◆ **Entries supplied**:
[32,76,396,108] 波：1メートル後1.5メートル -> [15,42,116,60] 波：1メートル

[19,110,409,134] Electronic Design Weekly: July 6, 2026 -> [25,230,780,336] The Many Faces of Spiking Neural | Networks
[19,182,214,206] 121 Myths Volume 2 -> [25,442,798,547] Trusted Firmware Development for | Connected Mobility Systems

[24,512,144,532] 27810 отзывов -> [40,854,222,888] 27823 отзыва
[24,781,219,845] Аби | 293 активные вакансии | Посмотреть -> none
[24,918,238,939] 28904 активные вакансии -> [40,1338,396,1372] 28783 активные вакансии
--
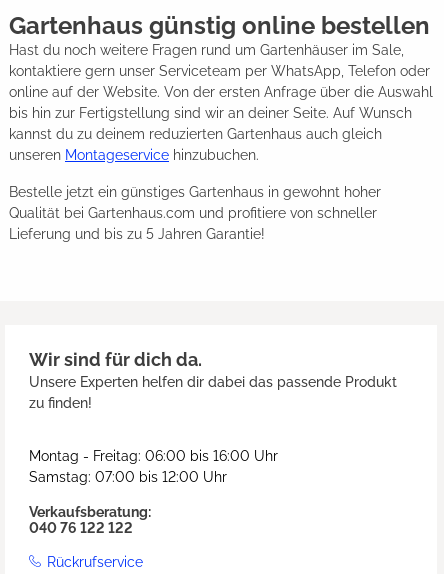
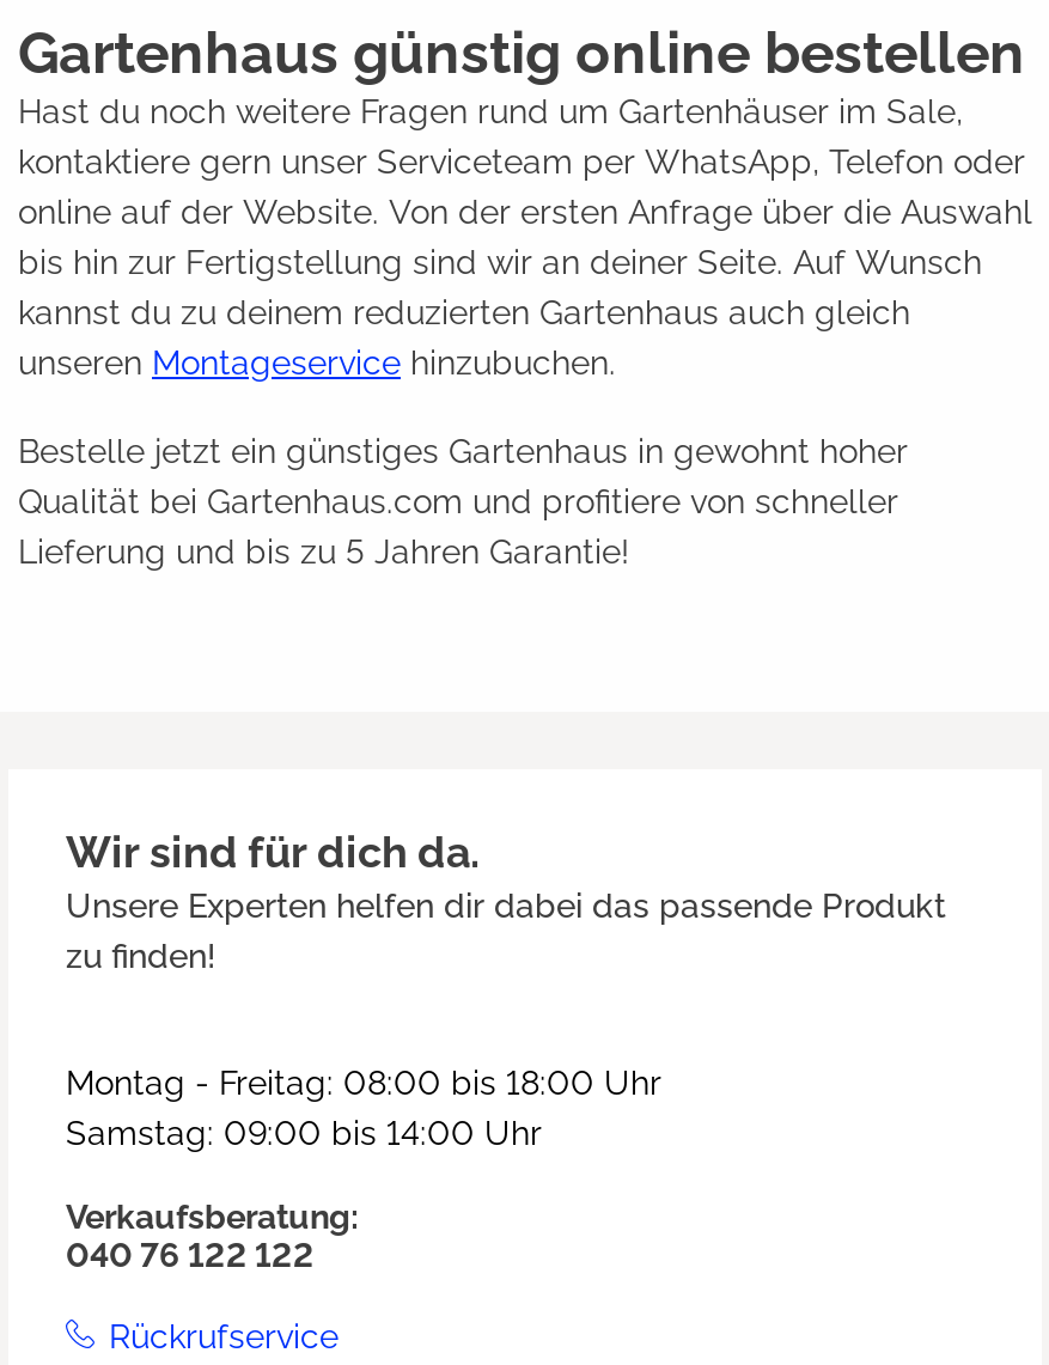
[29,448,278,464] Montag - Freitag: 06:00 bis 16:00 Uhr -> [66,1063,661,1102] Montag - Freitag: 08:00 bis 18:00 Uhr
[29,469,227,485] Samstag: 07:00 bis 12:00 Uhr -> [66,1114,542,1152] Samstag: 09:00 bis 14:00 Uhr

◆ **What you are asked to do**:
Repeat, word for word, the lines above between the line holding "[32,76,396,108] 波：1メートル後1.5メートル ->" and the line holding "[24,918,238,939] 28904 активные", inclusive; omit everything else.

◆ **Response below**:
[32,76,396,108] 波：1メートル後1.5メートル -> [15,42,116,60] 波：1メートル

[19,110,409,134] Electronic Design Weekly: July 6, 2026 -> [25,230,780,336] The Many Faces of Spiking Neural | Networks
[19,182,214,206] 121 Myths Volume 2 -> [25,442,798,547] Trusted Firmware Development for | Connected Mobility Systems

[24,512,144,532] 27810 отзывов -> [40,854,222,888] 27823 отзыва
[24,781,219,845] Аби | 293 активные вакансии | Посмотреть -> none
[24,918,238,939] 28904 активные вакансии -> [40,1338,396,1372] 28783 активные вакансии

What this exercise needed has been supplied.